**DESCRIPTION OF THE TASK**
From the entries below, copy out every line with "subtotal" in it.

**RECORD EXTRACTS**
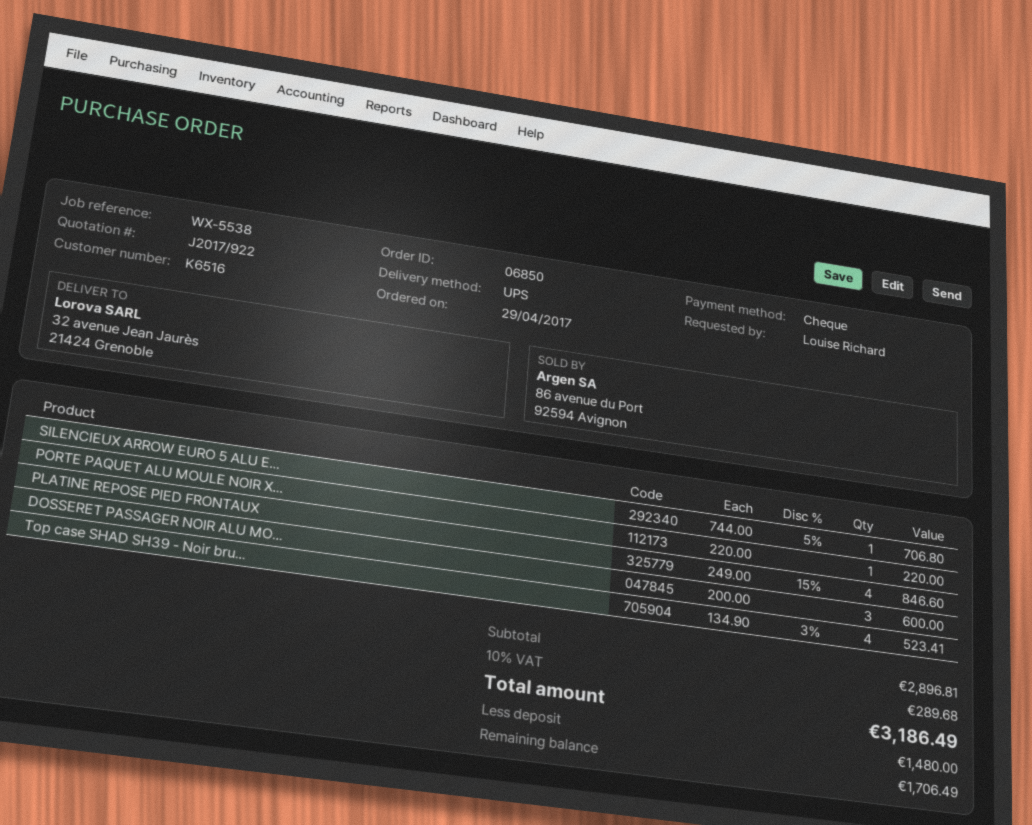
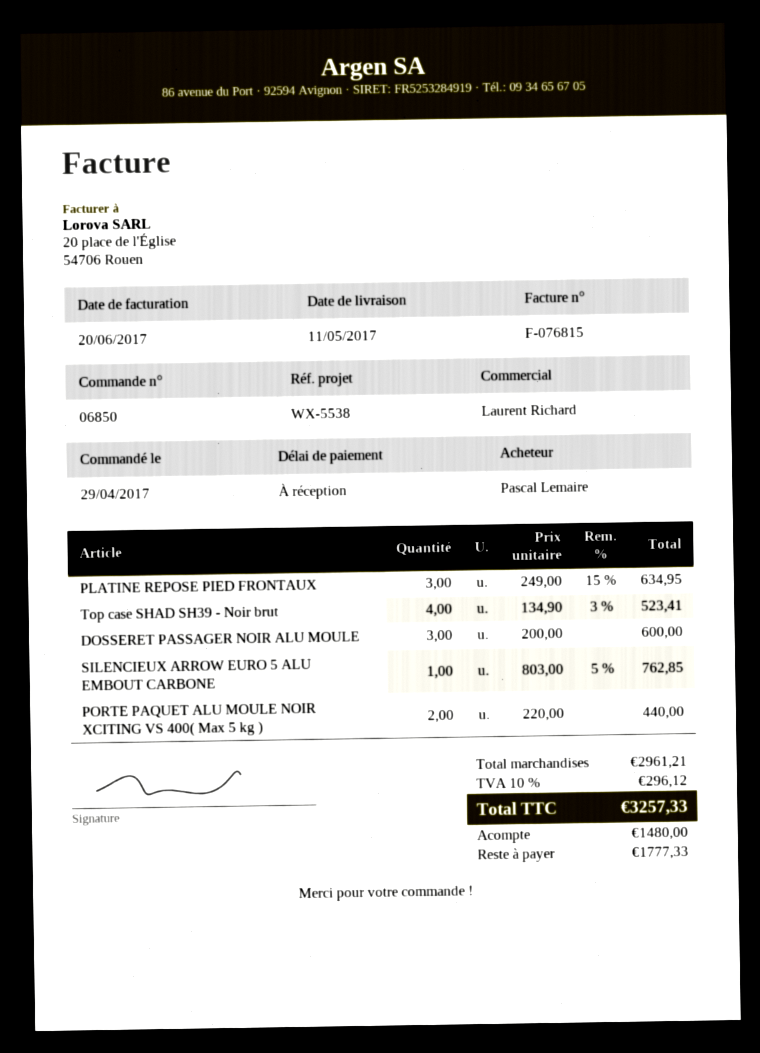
ordered by: Louise Richard -> Pascal Lemaire
SILENCIEUX ARROW EURO 5 ALU E...: 1 x 744.00 - 5% = 706.80 -> 1 x 803.00 - 5% = 762.85
PORTE PAQUET ALU MOULE NOIR X...: 1 x 220.00 = 220.00 -> 2 x 220.00 = 440.00
PLATINE REPOSE PIED FRONTAUX: 4 x 249.00 - 15% = 846.60 -> 3 x 249.00 - 15% = 634.95
subtotal: 2896.81 -> 2961.21
tax: 10% = 289.68 -> 10% = 296.12
total: 3186.49 -> 3257.33
balance: 1706.49 -> 1777.33

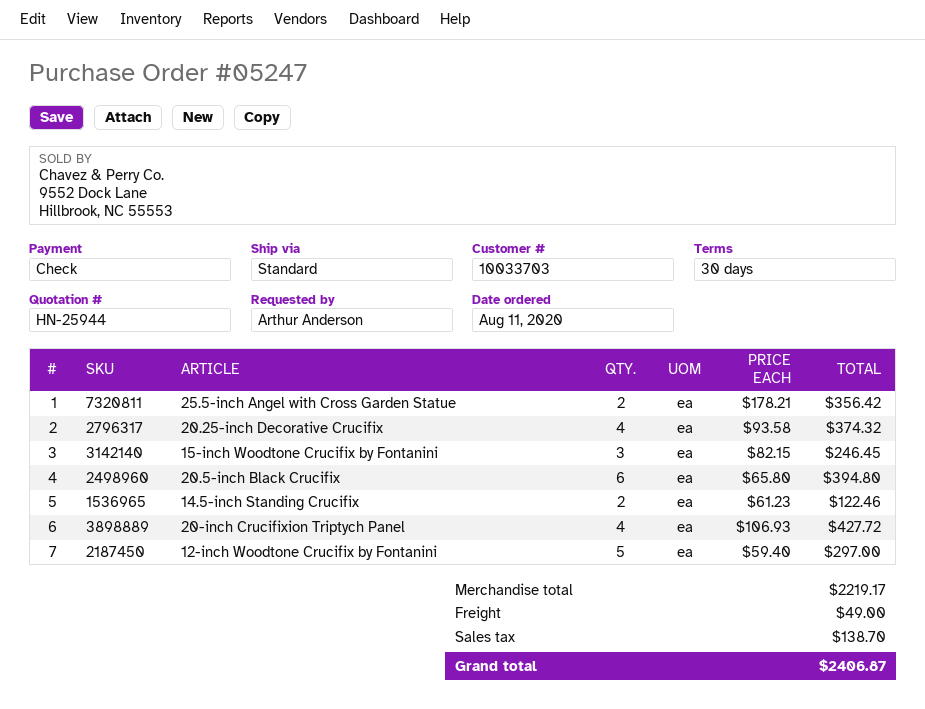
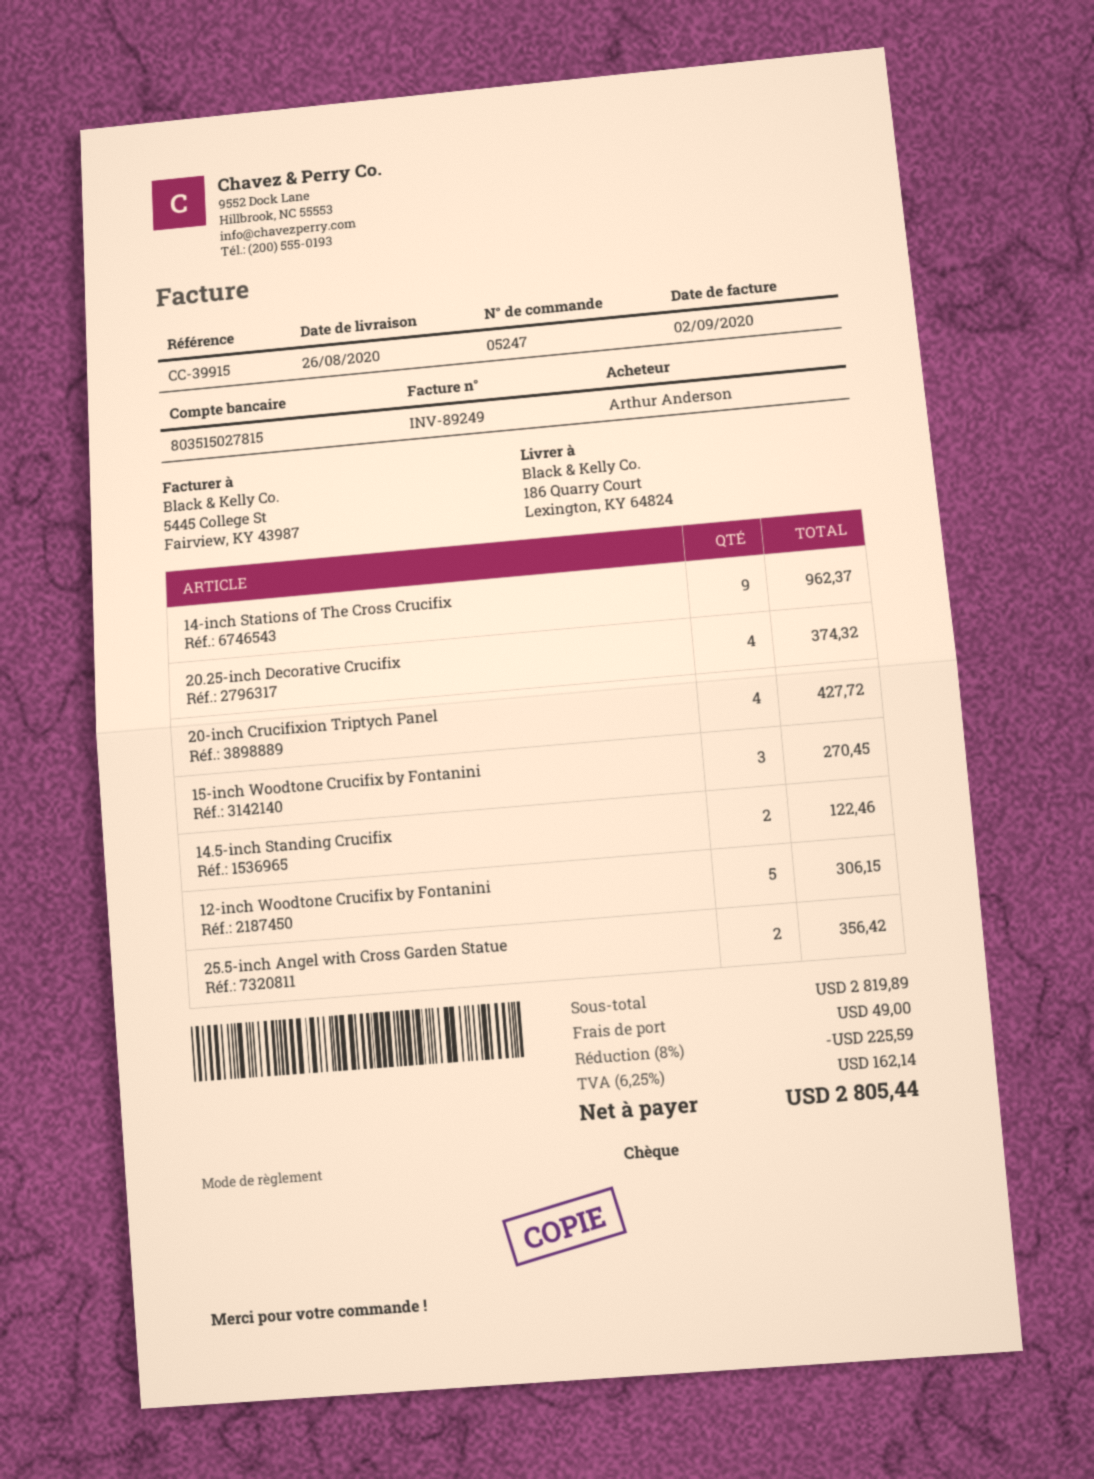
15-inch Woodtone Crucifix by Fontanini: 3 for 246.45 -> 3 for 270.45
20.5-inch Black Crucifix: 6 for 394.80 -> none
12-inch Woodtone Crucifix by Fontanini: 5 for 297.00 -> 5 for 306.15
14-inch Stations of The Cross Crucifix: none -> 9 for 962.37
subtotal: 2219.17 -> 2819.89
discount: none -> 8% = 225.59
tax: 138.70 -> 162.14
total: 2406.87 -> 2805.44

**ANSWER FOR THIS EXERCISE**
subtotal: 2896.81 -> 2961.21
subtotal: 2219.17 -> 2819.89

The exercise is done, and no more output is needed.